Box Elder High School senior Kiara Trussell works on a routine during cheer practice on Tuesday, Feb. 7, 2017 at Box Elder High School in Brigham City.

On the night of Box Elder’s homecoming football game, Trussell braved the snow to perform her duties.

“I regret not doing it before now because the girls have been so good,” Trussell said.

Trussell first noticed symptoms when she was 9. Her hands would shake to the point that she had trouble writing. The disease has since progressed to the point where Trussell requires a wheelchair. Her speech has also been impacted, although she’s able to have conversations.

According to her mother, Jessica Mecham, her cognitive abilities have not declined.

Trussell considered herself “pretty flexible” before the initial onset of symptoms and said she enjoyed dancing. She thought her cheerleader dreams were shattered right when she was diagnosed and never bothered to try out until Mair encouraged her to do so.

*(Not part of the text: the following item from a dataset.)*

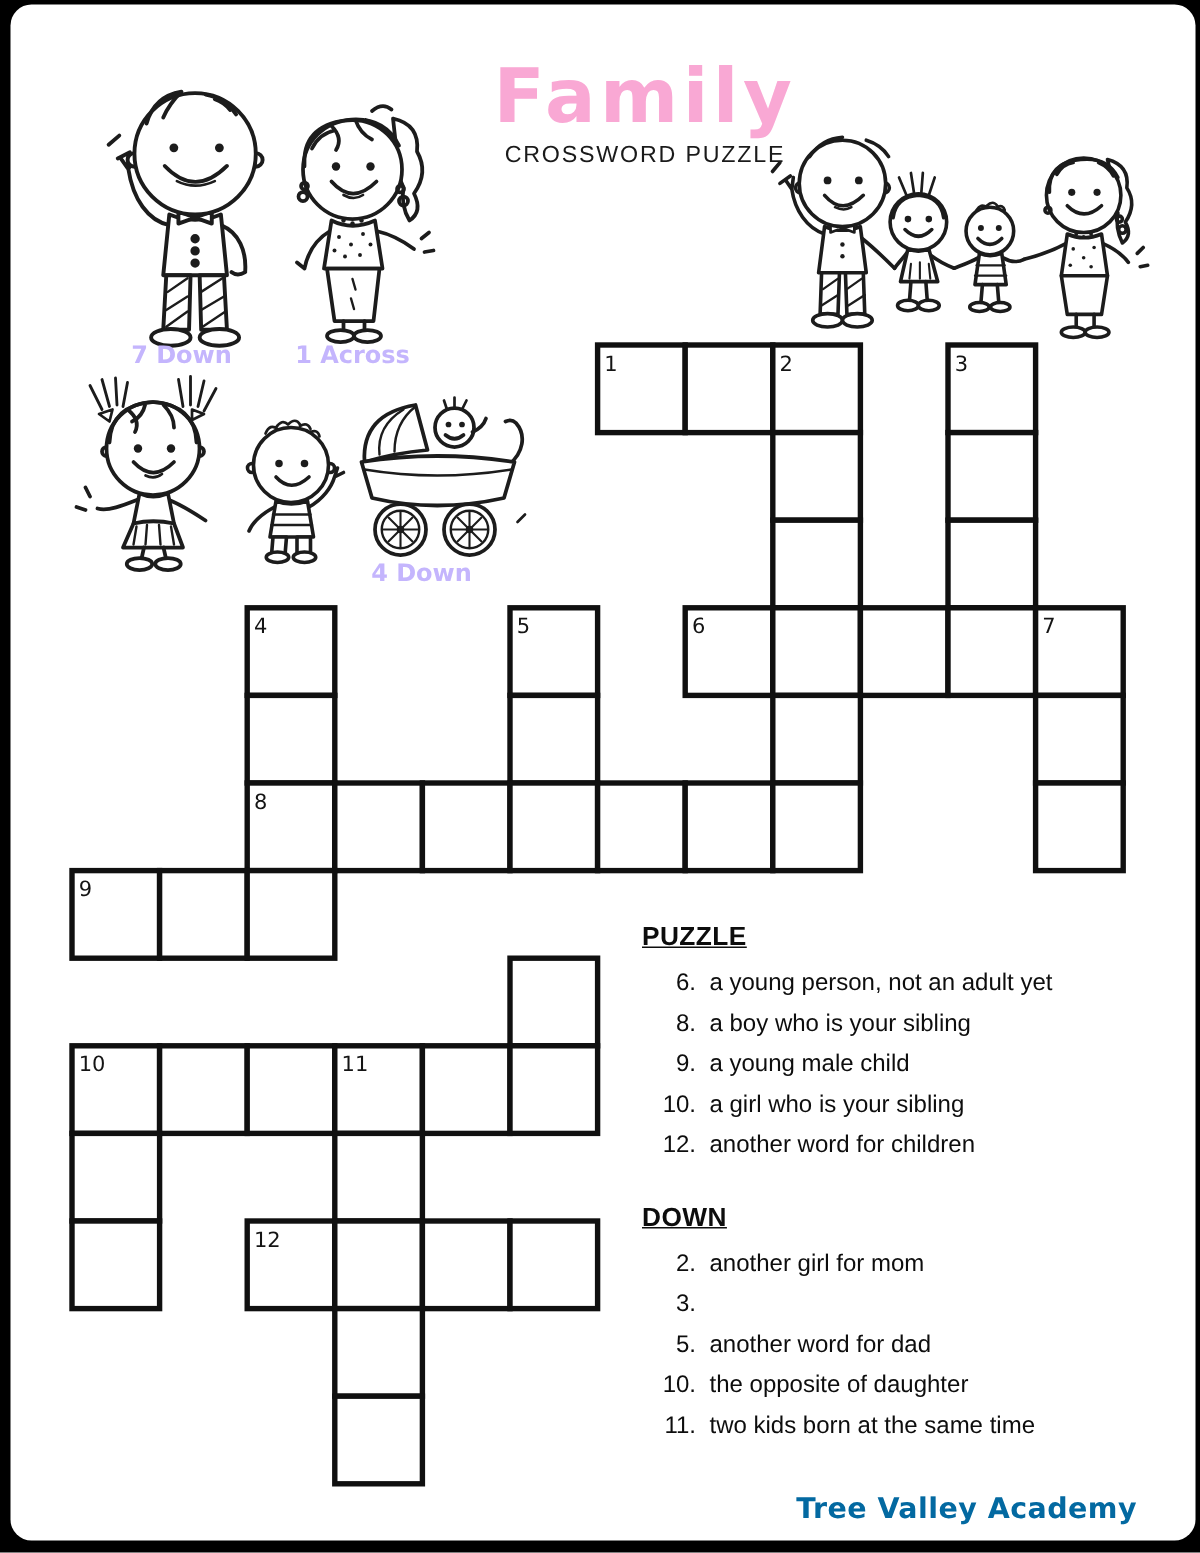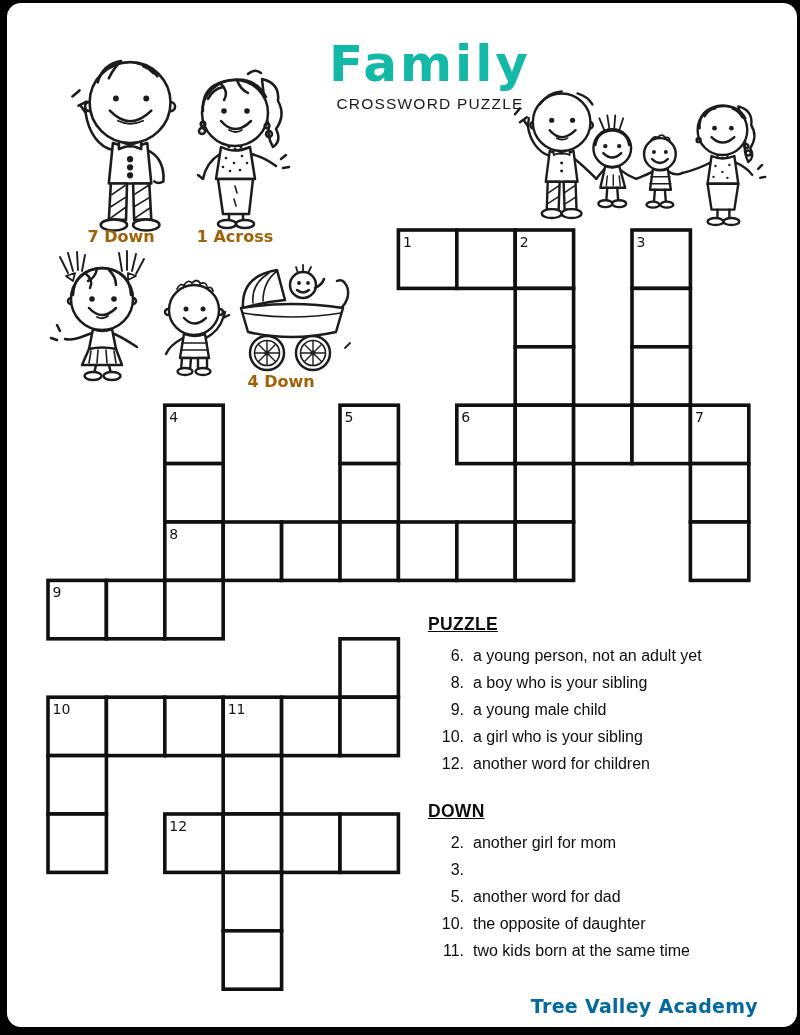"Family" .title { color: #14b8a6 -> #f9a8d4 }
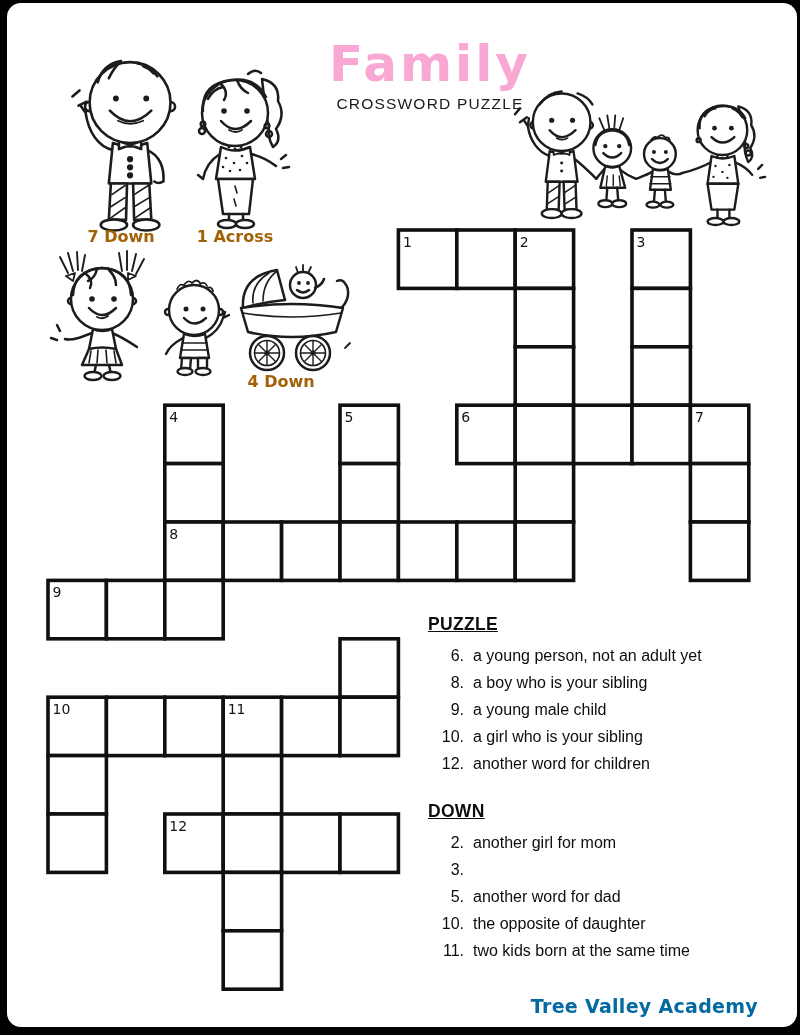"7 Down" .fig-label { color: #a16207 -> #c4b5fd }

“Everyone should be able to at least try,” Mair said.

Mair has been impressed by Trussell’s determination.

“She really does do a good job,” Mair said. “She has a lot of things that she has to overcome, and she pushes forward.”

Senior Kiarra Smith said Trussell will help perform the cheers and then cheer the cheerleaders on when they’re doing their stunts. She also comes up with team-building exercises.

“It definitely brings us closer,” Smith said. “I feel like it makes us all want to be positive because she’s so positive.”